The probability that individual $i$ correctly answers item $j$ on attempt $k$ ( $k$ = 1 to $M$ ) given an incorrect response on attempt $k - 1$ is

H (θ_{i}, Ω_{j k}) = P_{i j k} = \frac{e^{θ_{i} - (b_{j} - γ_{k})}}{1 + e^{θ_{i} - (b_{j} - γ_{k})}},

where $Ω_{j k} = b_{j} - γ_{k}$ . The Rasch SIRT probability mass function for the number of attempts made by examinee $i$ on item $j$ given the parameters is

\begin{matrix} P (X_{i j} = k_{i j} | θ_{i}, b_{j}, γ, M) = {(P_{i j k})}^{u_{i j}} {(1 - P_{i j M})}^{1 - u_{i j}} Π_{h = 1}^{k_{i j} - 1} (1 - P_{i j h}) \\ = \frac{e^{u_{i j} [θ_{i} - (b_{j} - γ_{k})]}}{Π_{h = 1}^{k_{i j}} (1 + e^{θ_{i} - (b_{j} - γ_{k})})}, \end{matrix}

where $u_{i j} = 1$ if the correct response occurs within the $M$ attempts (i.e., if $X_{i j} \leq M$ ) and zero if the correct response occurs on a later response (i.e., $X_{i j} > M$ ). Note that for the Rasch SIRT model that $θ_{i}$ can be interpreted as a measure of student content knowledge and the ability to retrieve that knowledge, because students with higher $θ_{i}$ values will be able to answer more difficult problems with fewer attempts.

SIRT Applications

This section presents three applications using data from $288$ students enrolled in a calculus-based probability theory course. Students completed homework assignments using an online course management system and were provided a maximum of $M = 5$ opportunities to submit a correct response to $J = 27$ items assessing knowledge of probability. Note that the course assessment data were a low-stakes assessment in that students were allowed to supplement their first-attempt content knowledge with other course materials, so we can expect that students’ $θ_{i k}$ evolve over time in ways that may be less likely in high-stakes testing. The first application reports results from a Rasch SIRT model described earlier, whereas the second application fit a model where students’ latent traits change linearly over attempts. The third application presents a multidimensional SIRT model that estimates a subject latent proficiency variable for each attempt. Examples of R code using MML with simulated data are included as an Online Appendix.

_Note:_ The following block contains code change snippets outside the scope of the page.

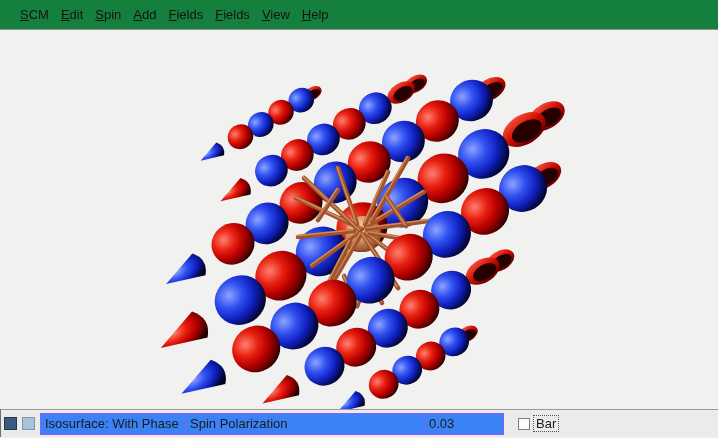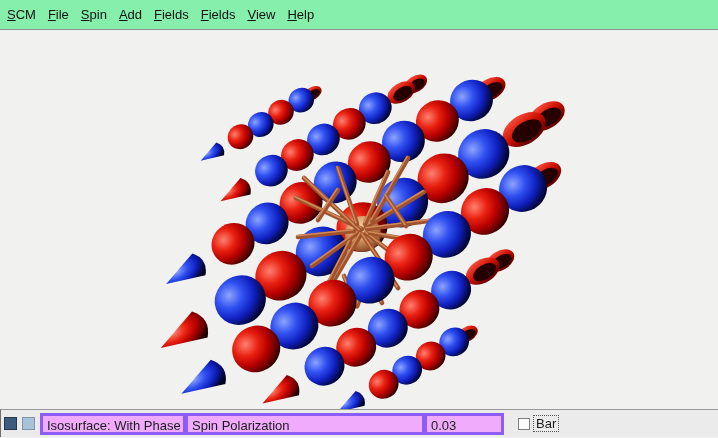"SCM" .menu-bar { background: #86efac -> #15803d; padding-left: 1px -> 14px }
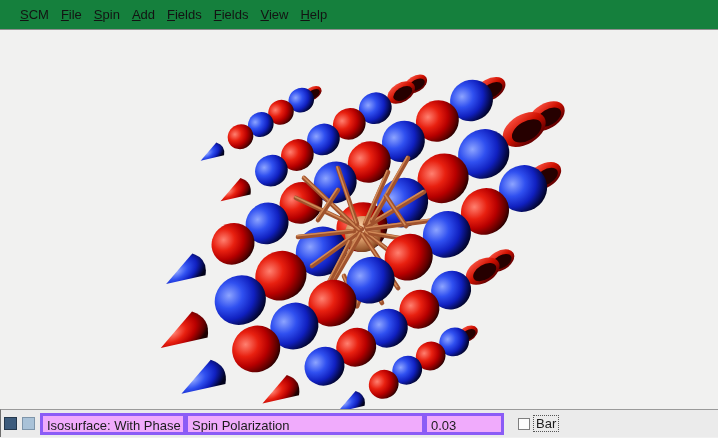"File" span.menu-label { text: File -> Edit }
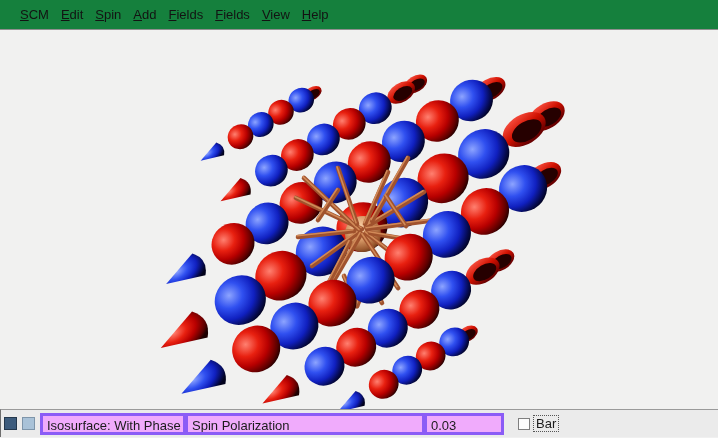"Isosurface: With Phase" .field { background: #f0abfc -> #3b82f6; border: 3px solid #8b5cf6 -> 1px solid #8b5cf6 }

Application 1: Rasch SIRT Model

The Online Appendix presents the item parameters using MML (via the “glmer” function in the lme4 R package) and a Bayesian MCMC approach with normal priors for person and item parameters and an uninformative prior for attempt parameters as discussed above. Furthermore, parameter values were drawn from the posterior distributions using a Gibbs sampling strategy with a slice sampler (Neal, 2003). The estimated posterior mean and variance of $\hat{θ}$ was estimated as ${\hat{μ}}_{θ} = 0.06$ and ${\hat{σ}}_{θ}^{2} = 0.41$ . Furthermore, the items tended to be relatively easier and located in the lower portion of the latent distribution (i.e., ${\hat{μ}}_{b} = - 0.61$ ) with some variation as evinced by ${\hat{σ}}_{b}^{2} = 0.69$ . The estimated MML and MCMC item difficulty parameter estimates were similar and within sampling error with a correlation of 0.9998.

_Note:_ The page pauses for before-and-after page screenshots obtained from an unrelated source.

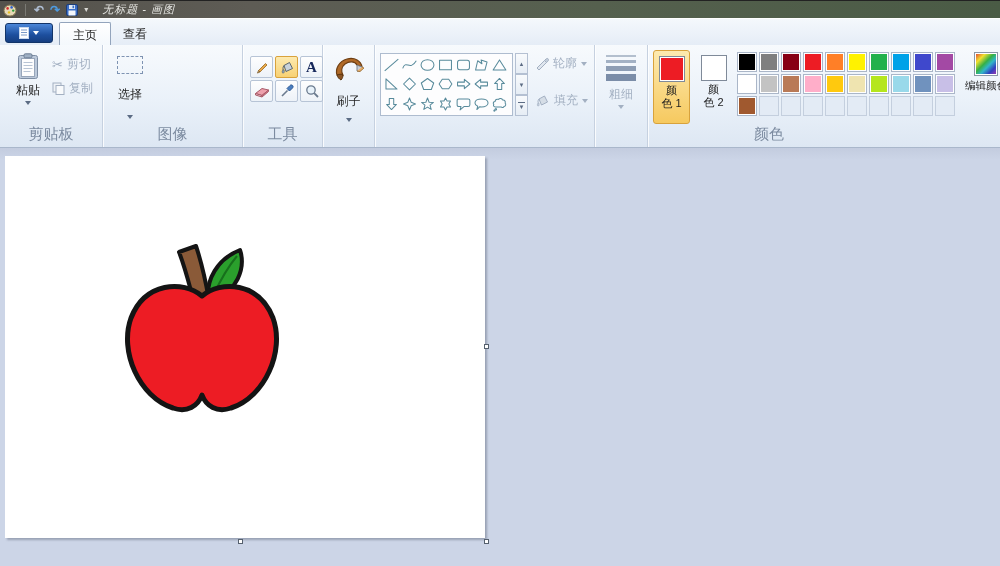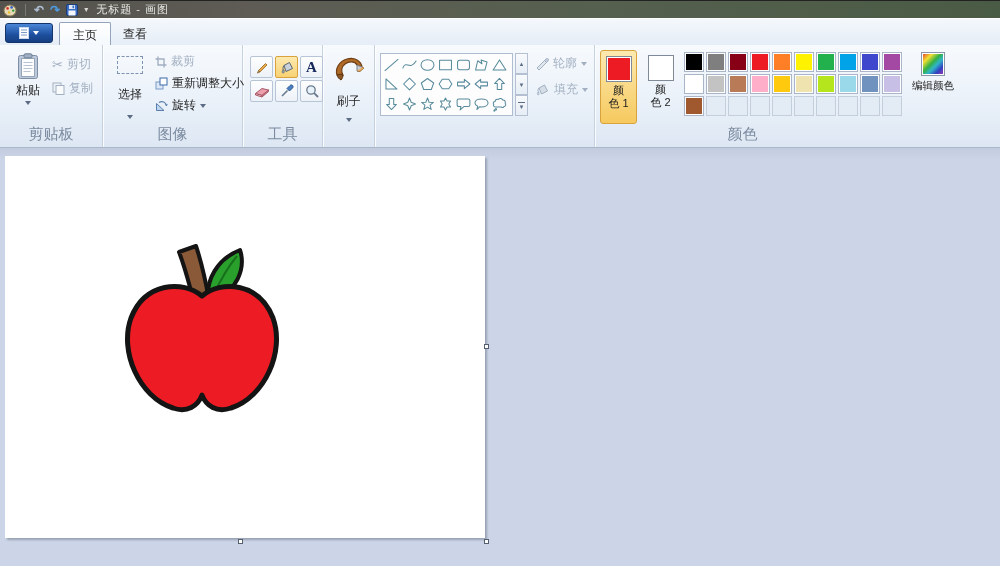"无标题 - 画图" .win-title { font-style: none -> italic; margin-left: 8px -> 14px }
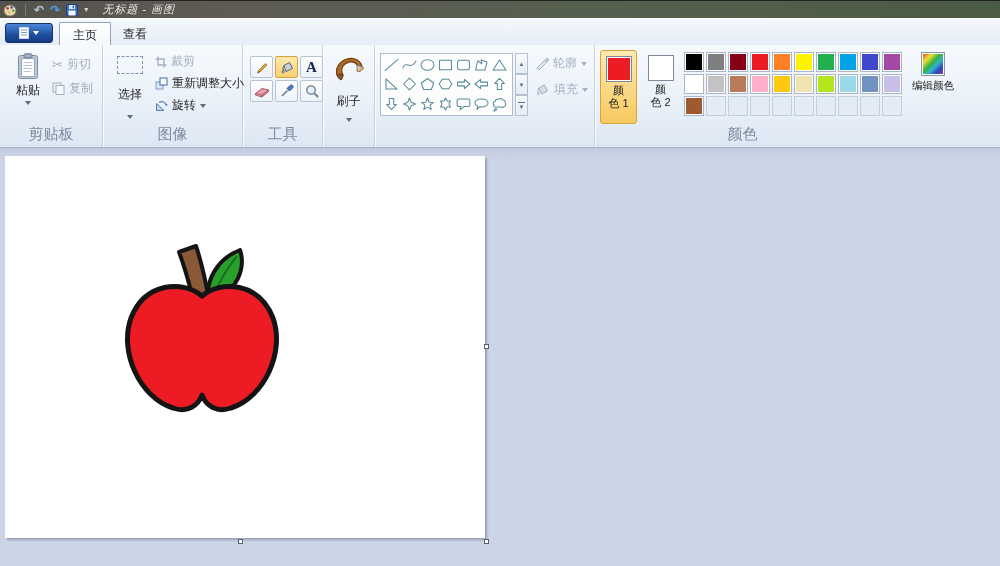"裁剪" div.img-col { html: <div> <div> <svg> <path></path> </svg> <span>裁剪</span> </div> <div> <svg> <rect></rect> <rect></rect> </svg> <span>重新调整大小</span> </div> <div> <svg> <path></path> <path></path> <path></path> </svg> <span>旋转</span> <span></span> </div> </div> -> none }
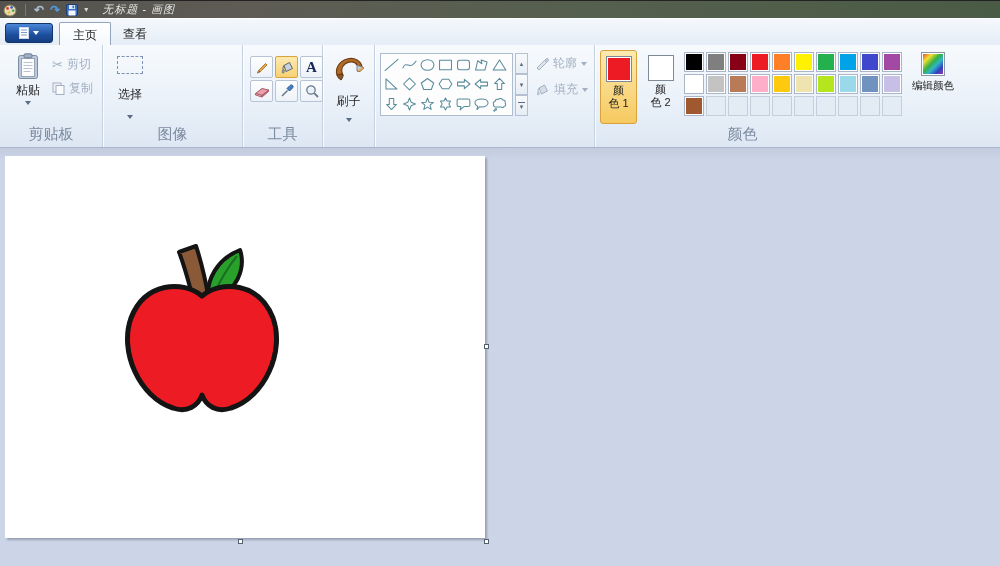"轮廓" .of-col { gap: 9px -> 20px }
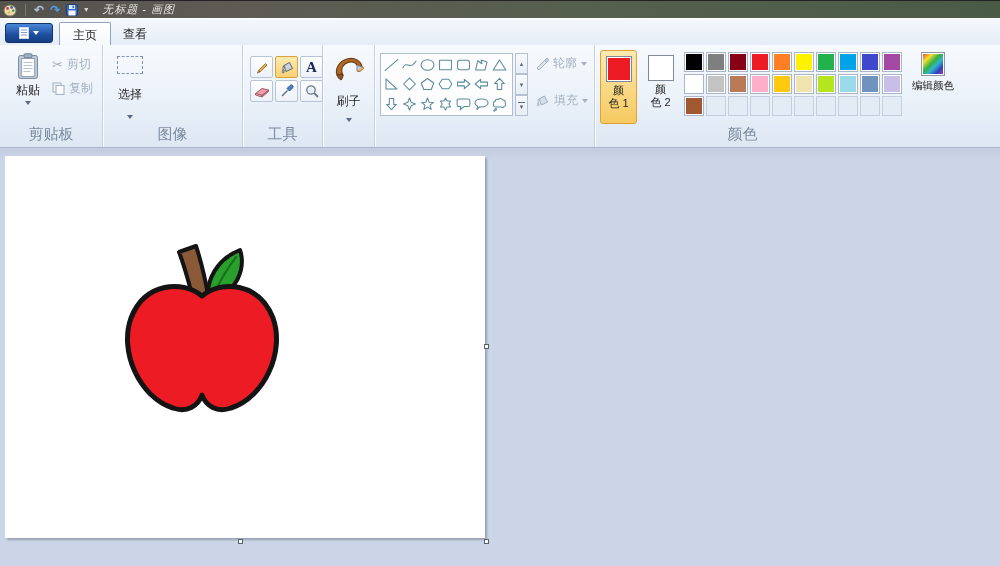"粗细" div.section { html: none -> <div> <div> <div> <div></div> <div></div> <div></div> <div></div> </div> <span>粗细</span> <span></span> </div> </div> }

Table 1 reports the MML and MCMC estimates for the five attempt parameters. The posterior means for the second- through fifth-attempt parameters were 0.04, 0.41, 1.09, and 1.77, respectively. The evidence in Table 1 suggests that the third-, fourth-, and fifth-attempt parameters differed from zero at the 5% level. One implication is that students’ responses on the first two attempts exhibited a similar probability of a correct response. The monotonically increasing pattern of $\hat{γ}$ for Attempts 3, 4, and 5 provides evidence that students were more likely to submit a correct answer with each subsequent attempt, which is consistent with the fact that students were able to supplement their $θ$ levels with other materials.

Table 1.

Estimated MML and MCMC Attempt Parameters for Probability Course Items.

	MML		MCMC
Attempt, k	EST	SE	EST	SE	n_k
1	0.000	^a	0.000	^a	4,978
2	−0.019	0.048	0.035	0.049	1,513
3	0.315	0.067	0.409	0.067	707
4	0.966	0.099	1.095	0.099	366
5	1.577	0.174	1.765	0.179	140

Note. $n_{k}$ is the number of correct responses recorded on attempt $k$ . MML = marginal maximum likelihood; MCMC = Monte Carlo Markov Chain; EST = Estimate; SE = Standard Error.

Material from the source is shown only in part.